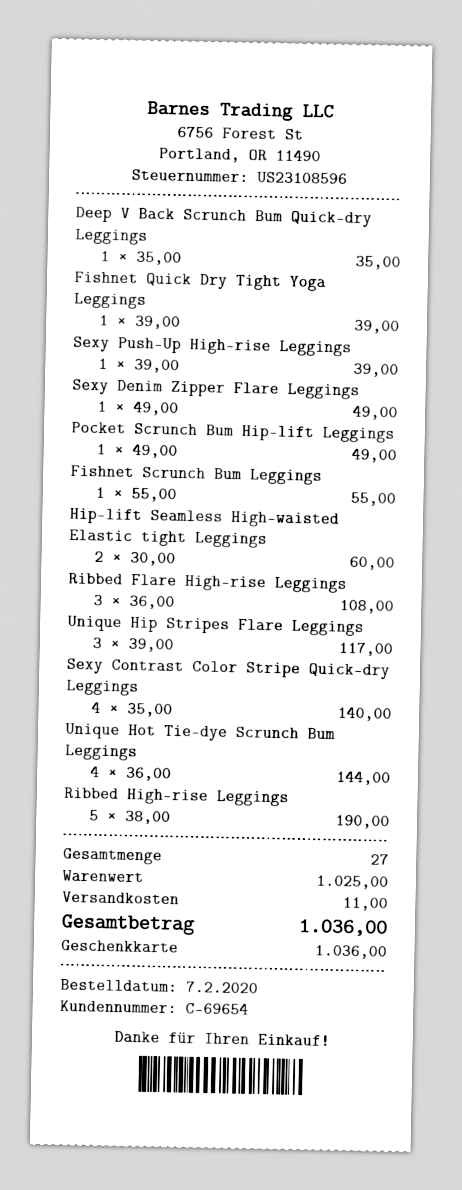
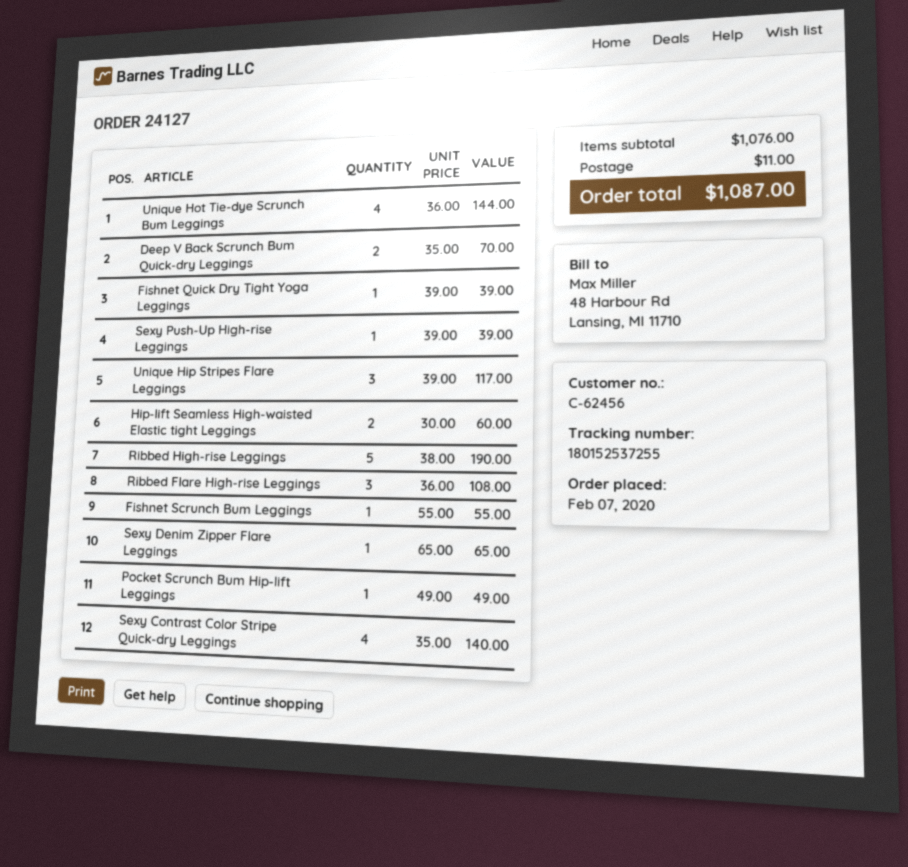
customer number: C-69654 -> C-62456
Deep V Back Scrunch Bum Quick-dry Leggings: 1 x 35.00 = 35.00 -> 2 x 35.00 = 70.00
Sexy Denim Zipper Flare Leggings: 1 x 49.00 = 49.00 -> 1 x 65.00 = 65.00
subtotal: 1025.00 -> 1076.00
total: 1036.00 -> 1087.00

● ● ● ● ● ● ●

Exercise details
Write the entries out in full and exactly, omitting every picture.

Solution to the problem
customer number: C-69654 -> C-62456
Deep V Back Scrunch Bum Quick-dry Leggings: 1 x 35.00 = 35.00 -> 2 x 35.00 = 70.00
Sexy Denim Zipper Flare Leggings: 1 x 49.00 = 49.00 -> 1 x 65.00 = 65.00
subtotal: 1025.00 -> 1076.00
total: 1036.00 -> 1087.00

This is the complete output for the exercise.